Antonieta tinha me preparado para isso. Quando a minha menstruação desceu pela primeira vez, tive uma aula duradoura sobre sexo, bebês e anatomia feminina e masculina. Foi um pouco

embaraçoso, mas nem se comparava a falar sobre o assunto com o meu pai.

— Pai, nós somos apenas amigos. Nunca aconteceu nada entre Marco e eu — avisei, revirando os olhos.

Eu era virgem, mas não idiota.

Quando estava na adolescência, arrumei um namoradinho na escola. Era um relacionamento proibido e altamente escondido, mas eu o beijei várias e várias vezes.

Meu pai estendeu as mãos, como se estivesse se desculpando.

— Tudo bem, eu acredito em você — expressou, afastando- se lentamente para correr do assunto, como eu queria fazer.

— O conselho está colocando muita pressão em cima disso. Eu precisava garantir.

Bufei.

— Não há nada com o que precise se preocupar, exceto com a garganta de Dominique. Posso matá-lo na noite de lua de mel.

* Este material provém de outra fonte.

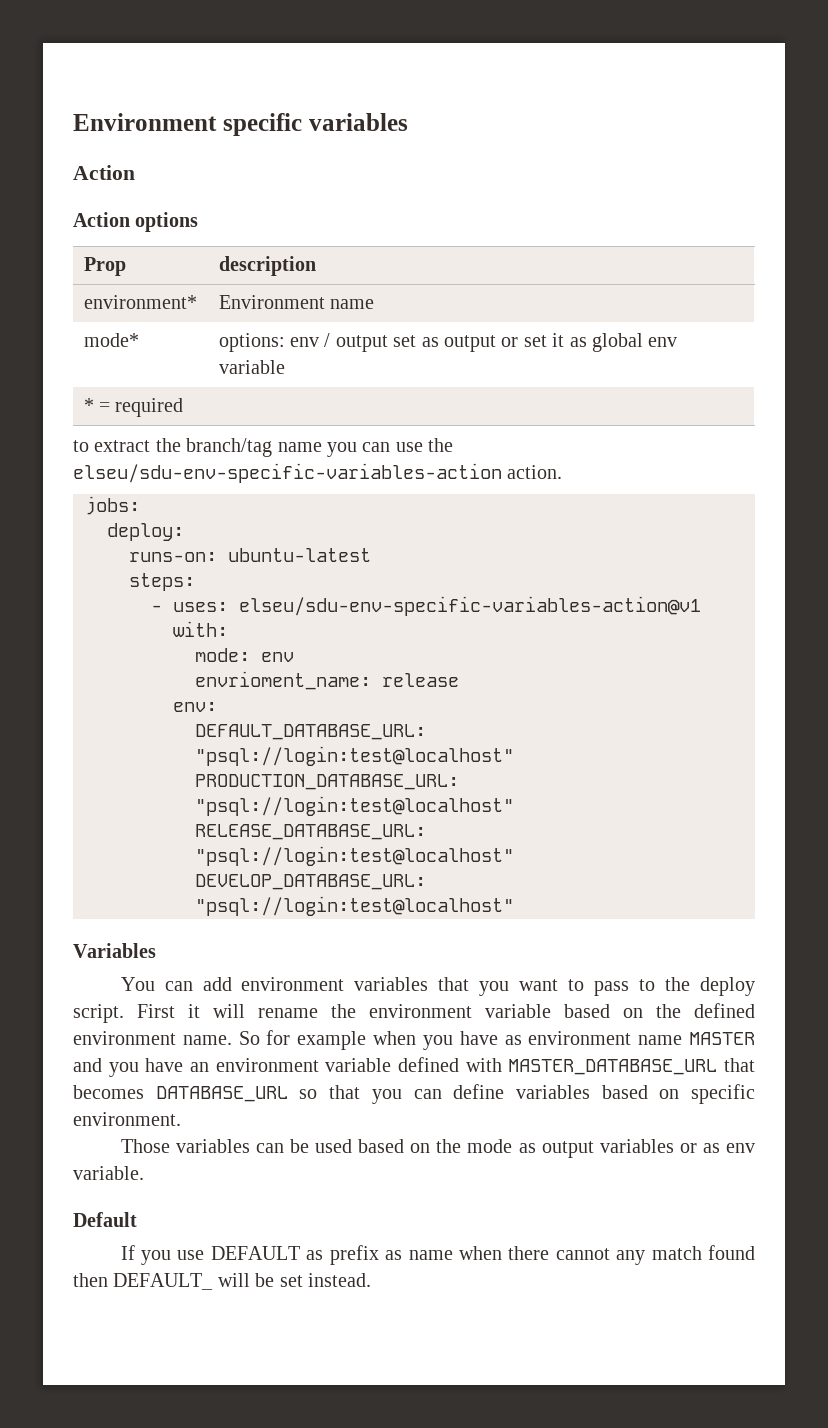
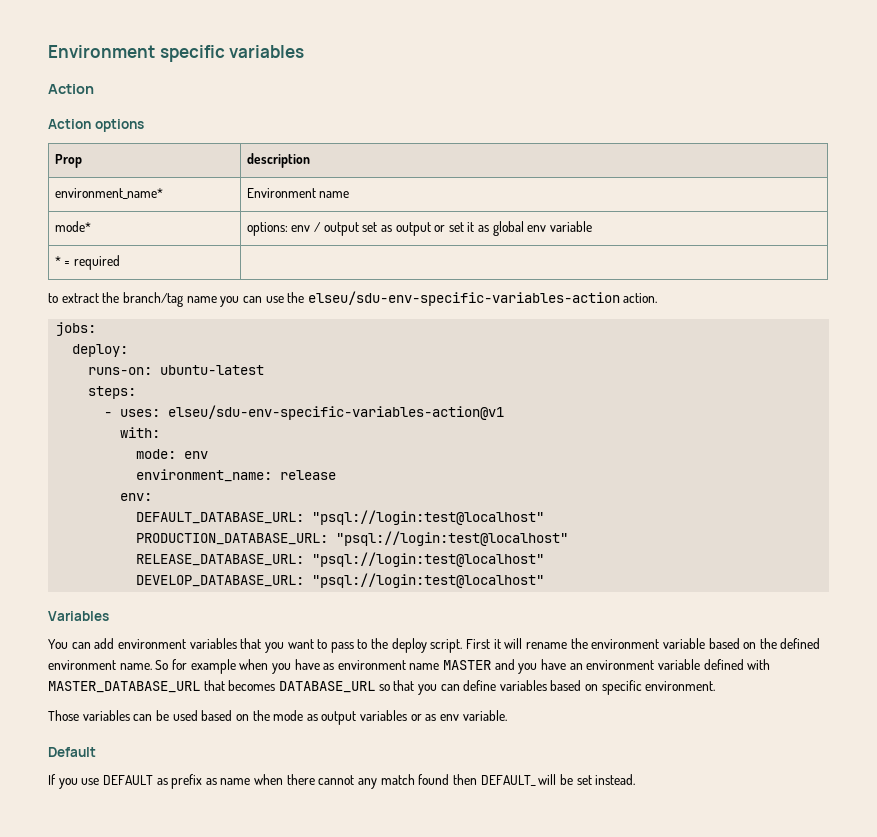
[83,295,197,309] environment* -> [54,188,163,199] environment_name*
[195,671,371,690] envrioment_name: -> [136,469,273,482] environment_name:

— Sorri, removendo uma faca do coldre da cintura.

A minha tentativa de quebrar o clima constrangedor deu certo. A expressão do rosto do meu pai se suavizou e ele me acompanhou no sorriso.

— Que Deus tenha piedade daquele homem — brincou. — Sim, porque eu com certeza não terei. — Pisquei.

Girei de lado e lancei a faca em um dos alvos, acertando o centro vermelho em cheio. Imaginei que era a cabeça do meu futuro marido e isso serviu como inspiração para o meu próximo treino.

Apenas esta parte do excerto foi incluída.